MANADO-Gubernur Sulawesi Utara Yulius Selvanus melantik dan mengambil sumpah/janji ratusan pejabat Administrator dan Pengawas di lingkungan Pemerintah Provinsi Sulawesi Utara, Kamis (11/6/2026), di Gedung Mapalus, Kantor Gubernur.
Prosesi pelantikan itu diwarnai arahan tegas gubernur tentang peran strategis jabatan tersebut dalam proses penyusunan kebijakan daerah.
Dalam sambutannya, Gubernur Yulius menegaskan bahwa Administrator dan Pengawas bukan sekadar posisi struktural, melainkan pengendali, penyaring, dan analis utama yang menentukan kualitas masukan bagi pimpinan.
“Saya percaya saudara-saudara akan melaksanakan tugas dengan sebaik-baiknya sesuai tanggung jawab yang diberikan. Mari bekerja bersama untuk mewujudkan Sulawesi Utara yang maju, sejahtera, dan berkelanjutan,” ujar Yulius.
Gubernur menekankan pentingnya profesionalisme, ketelitian, dan tanggung jawab dalam setiap proses administrasi. Ia meminta agar setiap laporan dan usulan melalui kajian cermat sebelum diteruskan kepada pimpinan, serta menolak praksis meneruskan berkas tanpa verifikasi.
“Jangan hanya sekadar meneruskan laporan. Lihat secara jeli, periksa substansinya, telaah dampaknya, dan pastikan seluruh data yang disampaikan benar. Ketelitian di tingkat Administrator dan Pengawas menjadi kunci agar setiap keputusan yang diambil pimpinan benar-benar berdasarkan informasi yang akurat,” tegasnya.
Menurut Yulius, kualitas kebijakan sangat bergantung pada kualitas proses di tingkat administrasi dan pengawasan. Oleh karena itu, prinsip kehati-hatian harus menjadi budaya kerja aparatur sipil negara.

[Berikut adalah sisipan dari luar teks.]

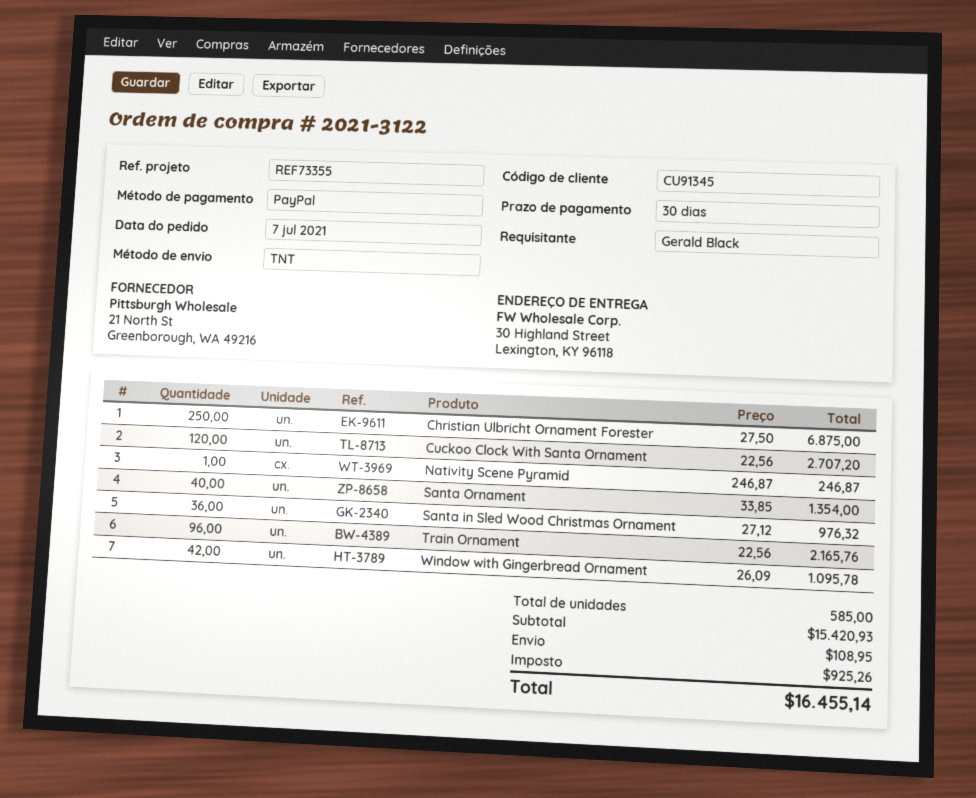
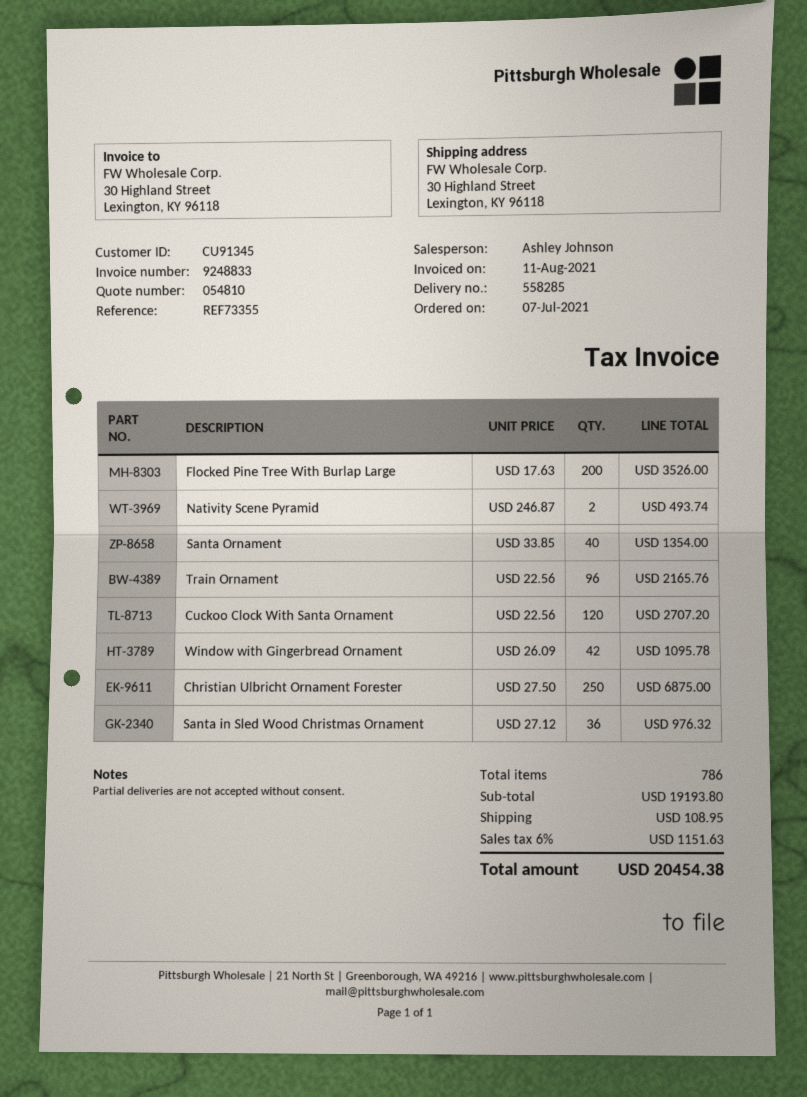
Nativity Scene Pyramid: 1 x 246.87 = 246.87 -> 2 x 246.87 = 493.74
Flocked Pine Tree With Burlap Large: none -> 200 x 17.63 = 3526.00
total quantity: 585 -> 786
subtotal: 15420.93 -> 19193.80
tax: 925.26 -> 1151.63
total: 16455.14 -> 20454.38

Ia juga mengingatkan agar tidak ada informasi tidak terverifikasi atau kesalahan yang lolos dalam proses administrasi karena hal itu dapat memengaruhi keputusan pemerintah.
Gubernur mengajak pejabat yang baru dilantik untuk membangun budaya kerja yang bersih, profesional, dan akuntabel. Ia juga mendorong penguatan sinergi antar perangkat daerah serta penegakan integritas dalam pelaksanaan tugas pemerintahan.
Pelantikan ratusan pejabat Administrator dan Pengawas ini diharapkan menjadi energi baru bagi Pemerintah Provinsi Sulawesi Utara untuk mempercepat pelaksanaan program pembangunan, meningkatkan kualitas pelayanan publik, serta mewujudkan tata kelola pemerintahan yang lebih efektif, transparan, dan responsif terhadap kebutuhan masyarakat.